For the LGA/DCMS Loneliness project application profile, these resources describe the schema:
- Documentation for the application profile giving each table/class and their fields/properties
- Tabular data package with extensions and application profiles
- Application profile entity relation diagram
- JSON schema for a service - simple and verbose
For Open Community alpha work led by Buckinghamshire County Council, we compared the proposed changes to Open Referral arising from the discovery phase work with those proposed by LGA work. The document BUCKS Community Services Data as an Application Profile of Open Referral details the comparison and resultant application profile changes with a MoSCoW rating. These changes are recorded in machine readable format as a second application profile in the Tabular data package with extensions and application profiles. From this we auto-generated:
We are assessing the LGA/DCMS and Open Community application profiles against refined user stories, illustrative applications and smaple imported data with aview to recommending a unified schema for English services.

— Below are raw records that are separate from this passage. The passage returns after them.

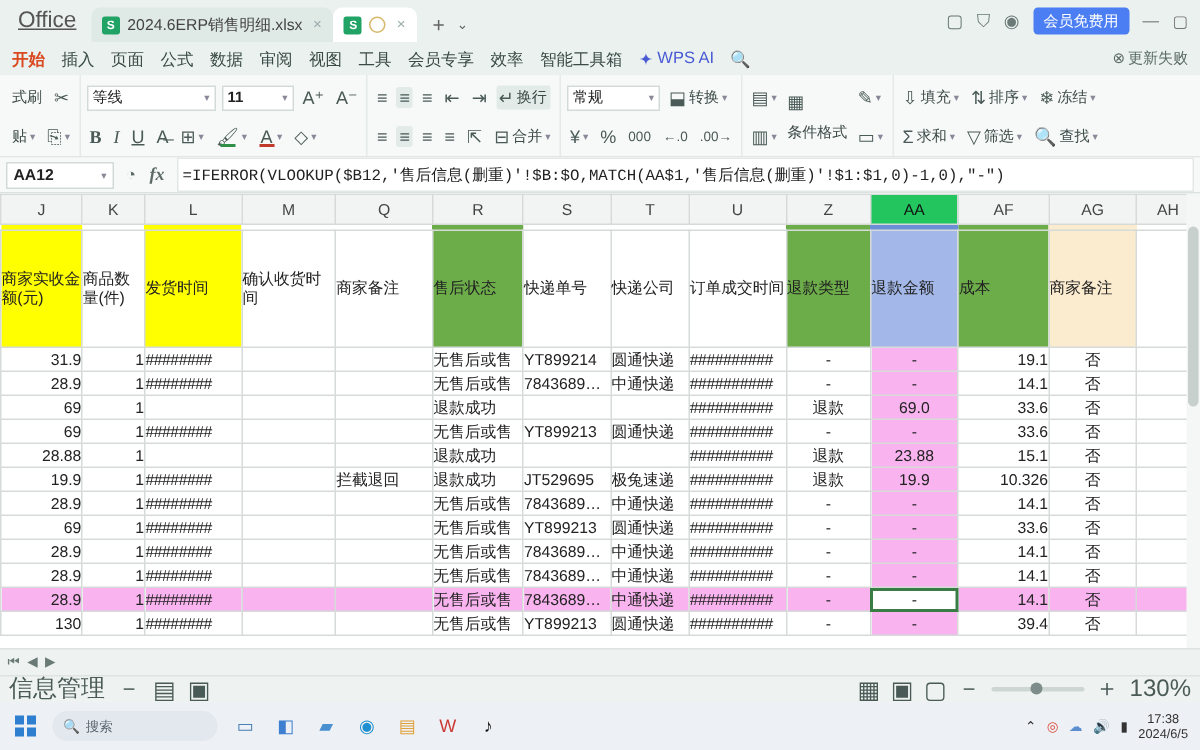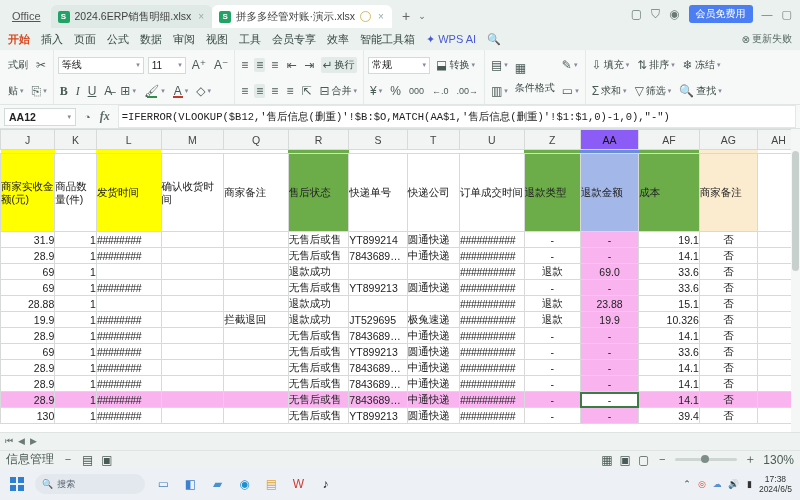"Office" .office-btn { font-size: 11px -> 15px }
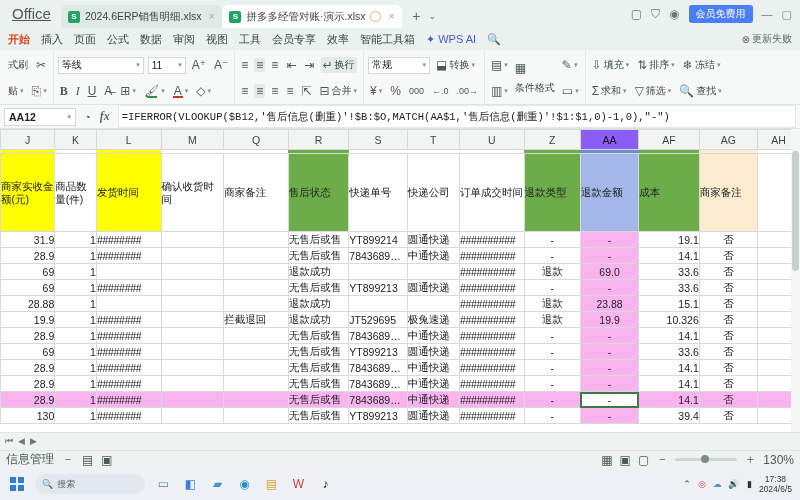"拼多多经管对账·演示.xlsx" span.tabtxt { html: <span>拼多多经管对账·演示.xlsx</span> -> none }
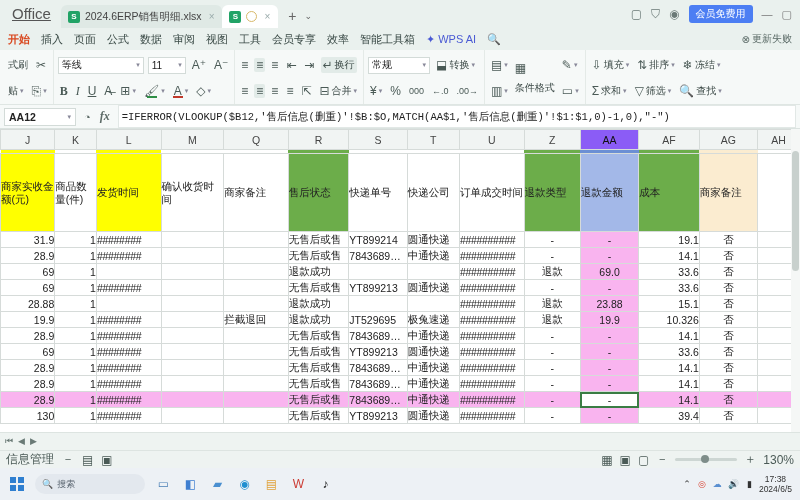"11" .sizebox { font-weight: none -> bold; width: 38px -> 48px }
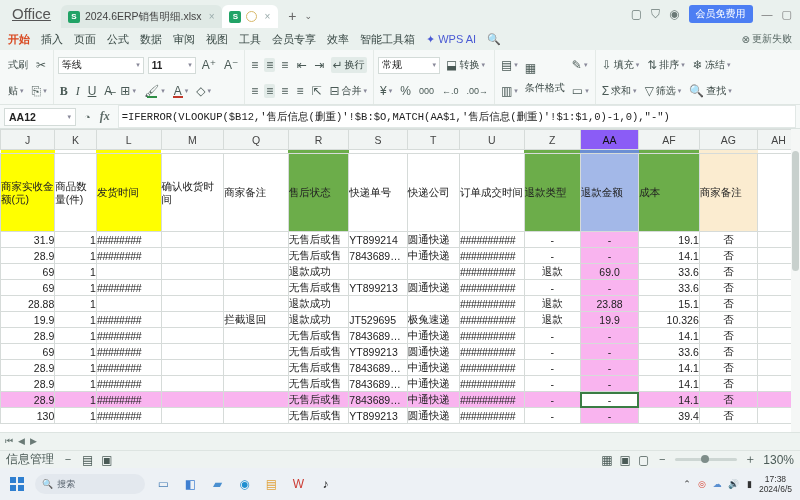"AA" .colhead td.sel { background: #8b5cf6 -> #22c55e }
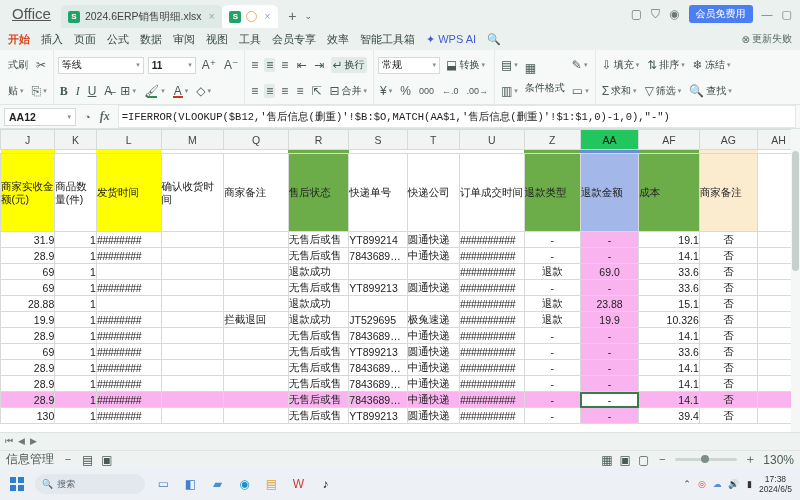"信息管理" .statusbar { font-size: 12px -> 16px }
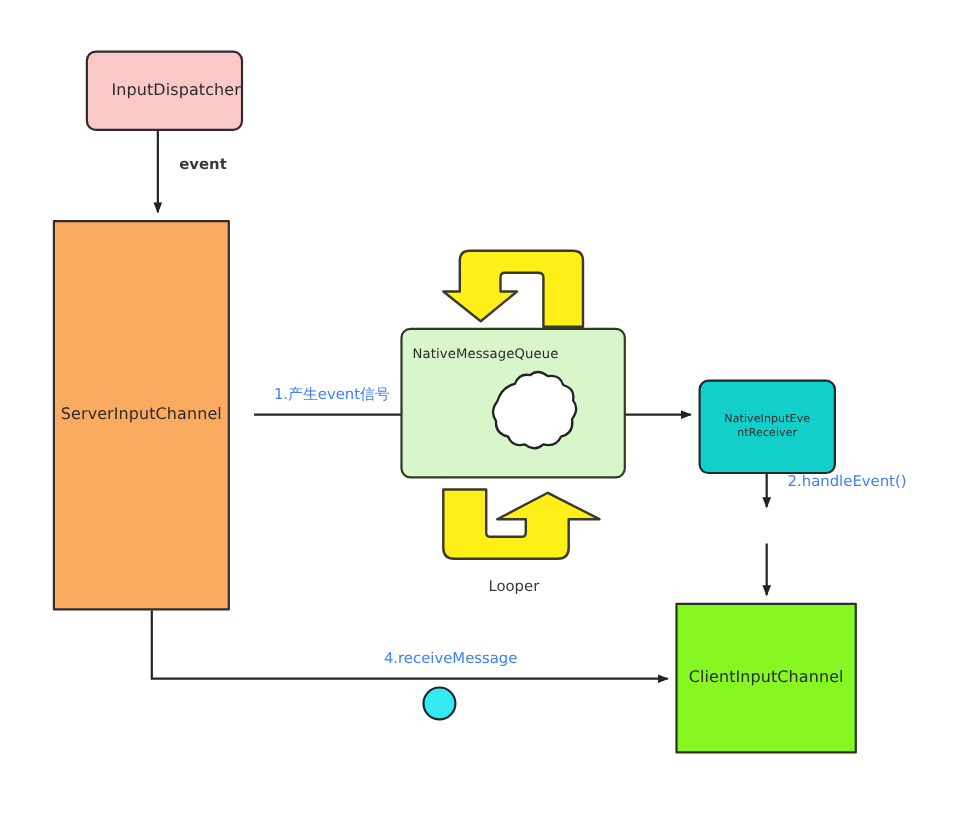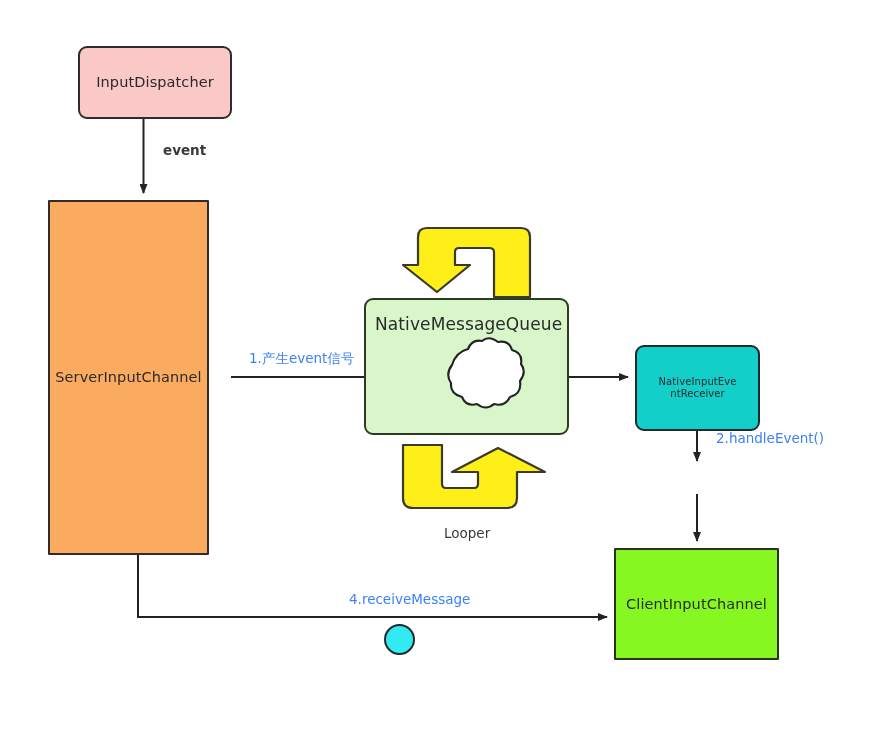"InputDispatcher" .node-dispatcher { justify-content: none -> flex-end; width: 154px -> 143px }
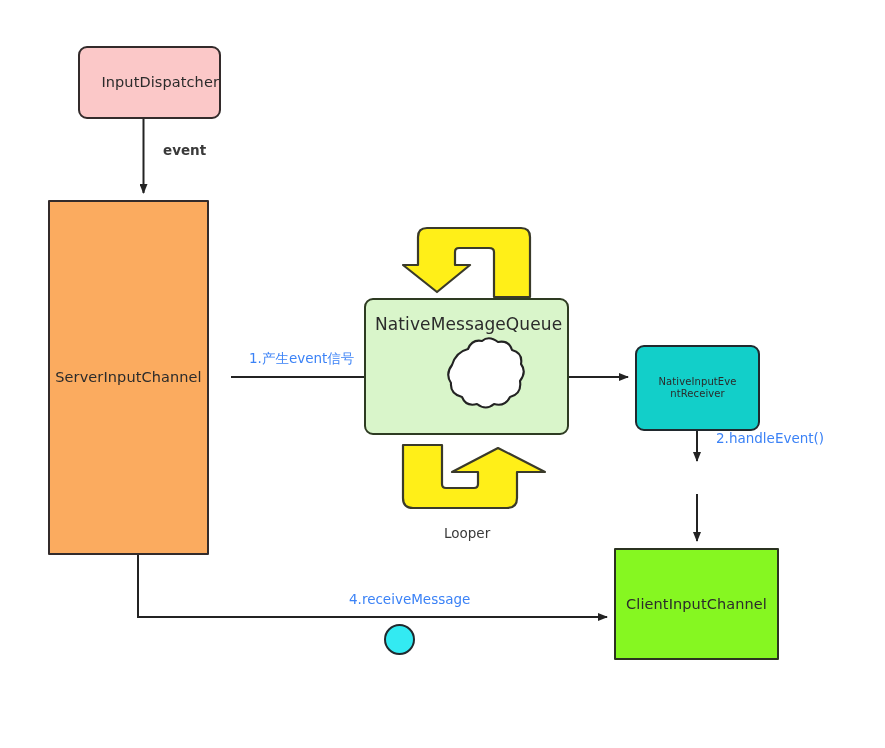"NativeMessageQueue" .queue-label { font-size: 17px -> 12px }
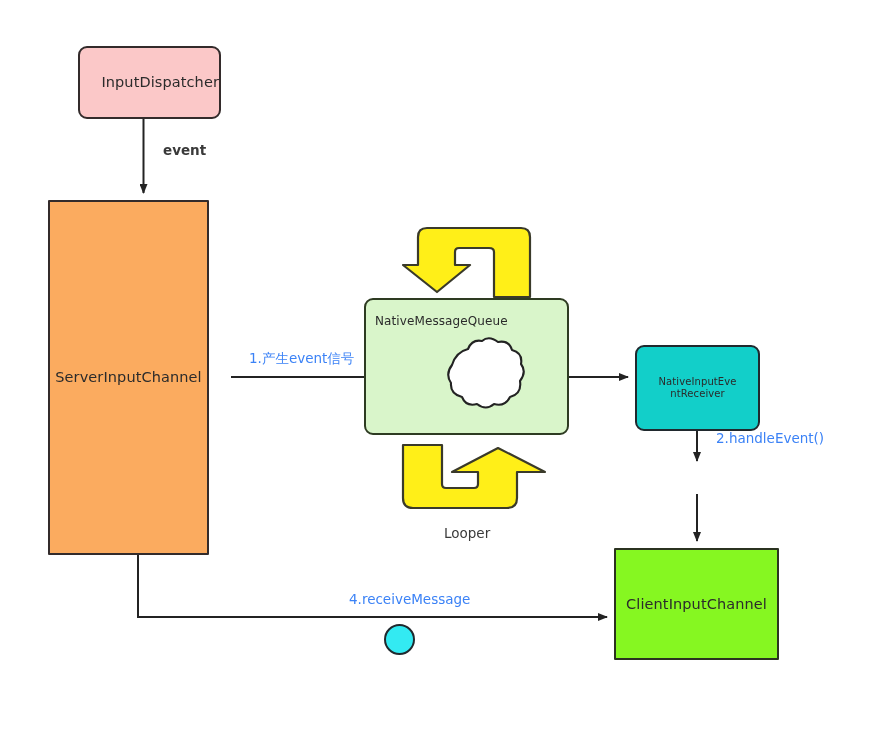"ClientInputChannel" .node-client { height: 112px -> 137px }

The SchemaGenerator folder gives more schemas and code for generating them and other resources from a tabular data package.
An alpha API is being developed to get and post data in the standard format.
Here is Swagger documentation for the API based on alpha web-sevices. API responses for methods which get services, organizations, etc are in the schema’s JSON format.
Different API endpoints will be supported for different databases. Currently the http://api.porism.com/ServiceDirectoryService/ end point serves historic Bristol services data for illustration with no guarantees on accuracy. A few demonstration services with all properties populated are being added to the end point http://api.porism.com/ServiceDirectoryServiceDemo/.
We’ll provide a tool to help construct API calls and visualise results.
Here are some sample API calls:
- Get all services: http://api.porism.com/ServiceDirectoryService/services/
- Get a service: https://api.porism.com/ServiceDirectoryService/services/01ff53d3-69ed-4d58-8453-20d5295bd208
- Get vocabularies: http://api.porism.com/ServiceDirectoryService/vocabularies/
- Get taxonomy terms in “BCC Age Groups” vocabulary: http://api.porism.com/ServiceDirectoryService/taxonomies/?vocabulary=BCC%20Age%20Groups
- Get services for “BCC Age Group” vocabulary "bccagegroup:18" taxonomy term (Older People): http://api.porism.com/ServiceDirectoryService/services/?vocabulary=BCC%20Age%20Group&taxonomy_id=bccagegroup:18
- Get taxonomy terms in “esdServiceTypes” vocabulary: http://api.porism.com/ServiceDirectoryService/taxonomies/?vocabulary=esdServiceTypes
- Get services for “esdServiceType” vocabulary "http://id.esd.org.uk/service/833" taxonomy term (leaving Hospital): http://api.porism.com/ServiceDirectoryService/services/?vocabulary=esdServiceTypes&taxonomy_id=http://id.esd.org.uk/service/833
The API is freely available for reasonable use for public and private organisations. It is subject to ongoing development and there are no guarantees on its stability or longevity. It may be modified to require credentials in future.
See the API query tool that illistrates some API calls and shows the structure of data found. The page source can be found here and run from anywhere.